New products, Conferences, Books, Papers, Internet of Things

FACEBOOK that looks more like Flickr, and the ”internet of things”, where ovens email you when they need cleaning and socks have microchips so they can find each other: Welcome to social media and the internet in 2020, as predicted by the top boffin at Yahoo!.

As principal research scientist at Yahoo! San Francisco, Elizabeth Churchill’s job is to gaze into the web’s crystal ball. And as one of the keynote speakers at the Web 3.0 and the Future of Social Media Forum in Sydney this week, she’ll be sharing her visions of the future.

”Facebook I think will be a very different look and feel in five years and there will be other platforms that will be competing,” Dr Churchill says.

Part of the problem with Facebook, she says, is that content – photographs, music, documents – comes second. ”It’s not really a content-posting site.

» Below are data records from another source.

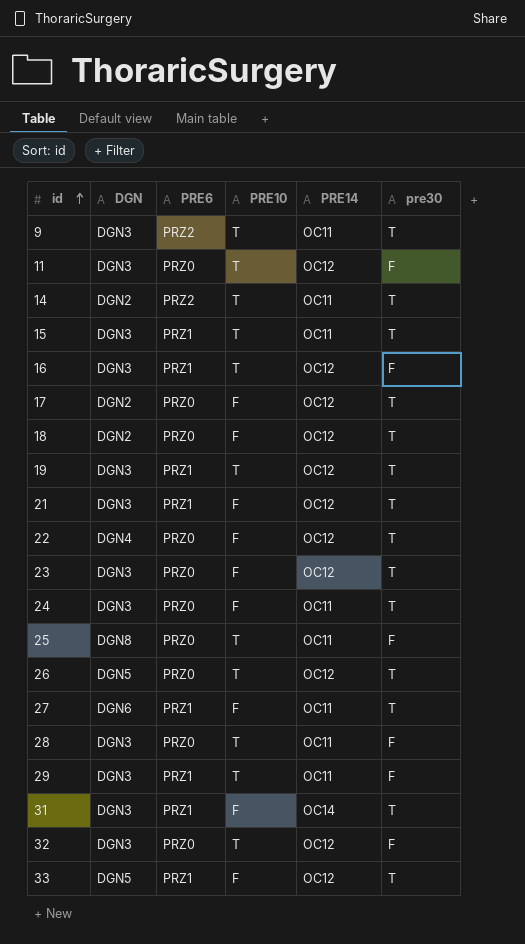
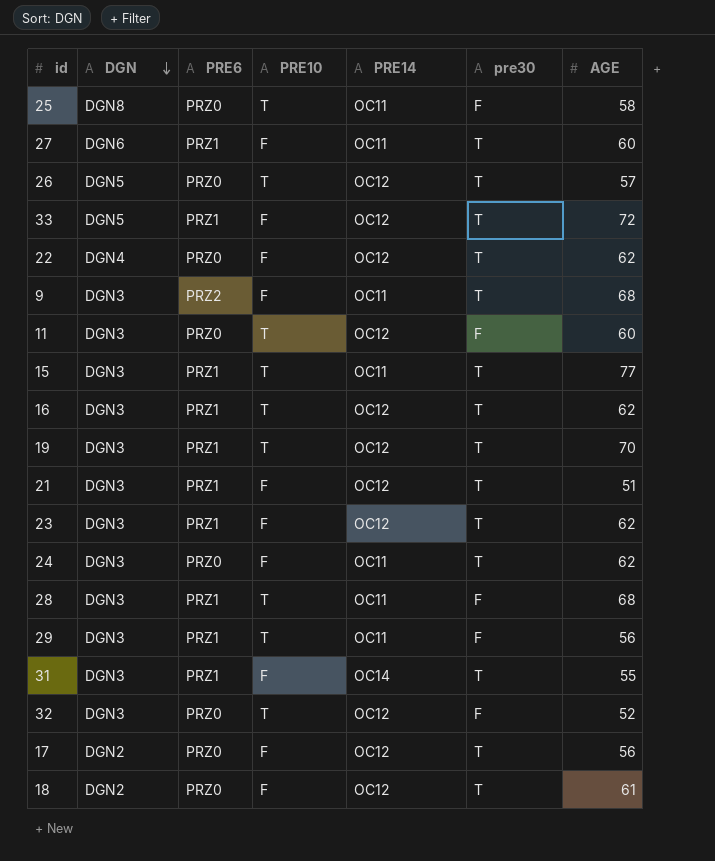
row order: id ascending -> DGN descending
column AGE | position: none -> 7
row 14: DGN2 | PRZ2 | T | OC11 | T -> none
9 | PRE10: T -> F
16 | pre30: F -> T
23 | PRE6: PRZ0 -> PRZ1
28 | PRE6: PRZ0 -> PRZ1

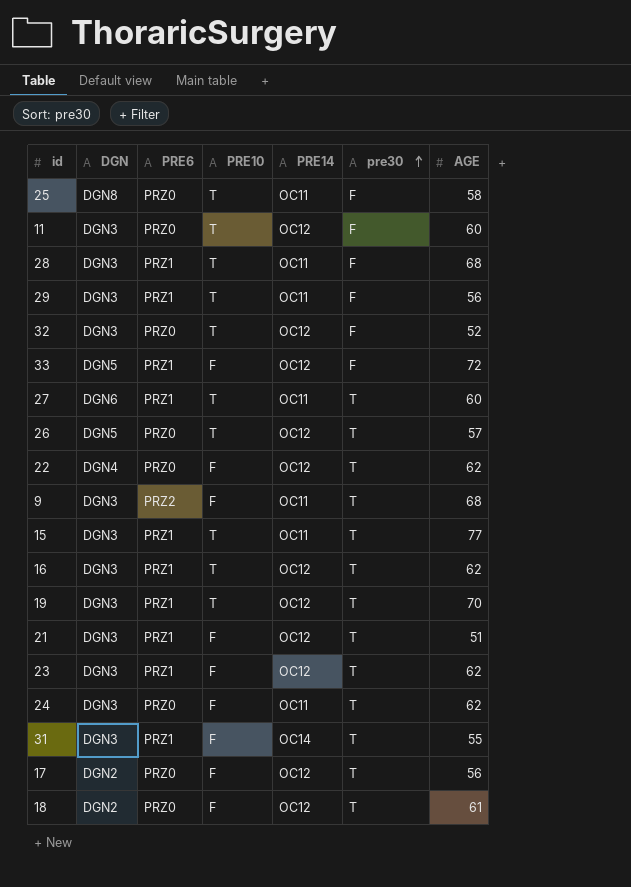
row order: DGN descending -> pre30 ascending
33 | pre30: T -> F
27 | PRE10: F -> T

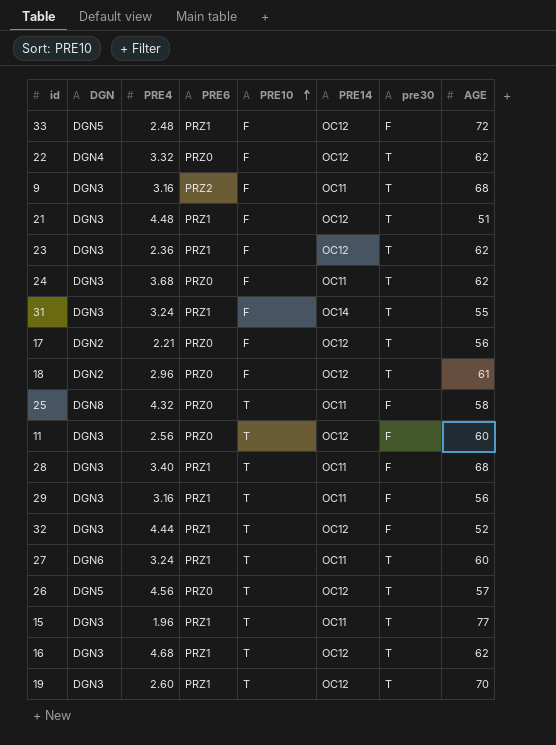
row order: pre30 ascending -> PRE10 ascending
column PRE4 | position: none -> 3
32 | PRE6: PRZ0 -> PRZ1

Content is there to drive the social interaction. If you try to search for stuff on Facebook it’s very hard to find because content is not the primary object.”

Contrast that with Flickr. Superficially just a photo-posting site, it has the type of flexibility that could well be the prototype of future social media.

”I can go onto Flickr and it can be primarily conversational. Or I can go onto Flickr and it’s primarily a photo-hosting site. Or I can go onto Flickr and it can primarily be a platform for me to show off my photographs, my cake-baking, my knitting or my engineering,” she says. ”I think we’re going to see much more of that kind of open platform for exploration.”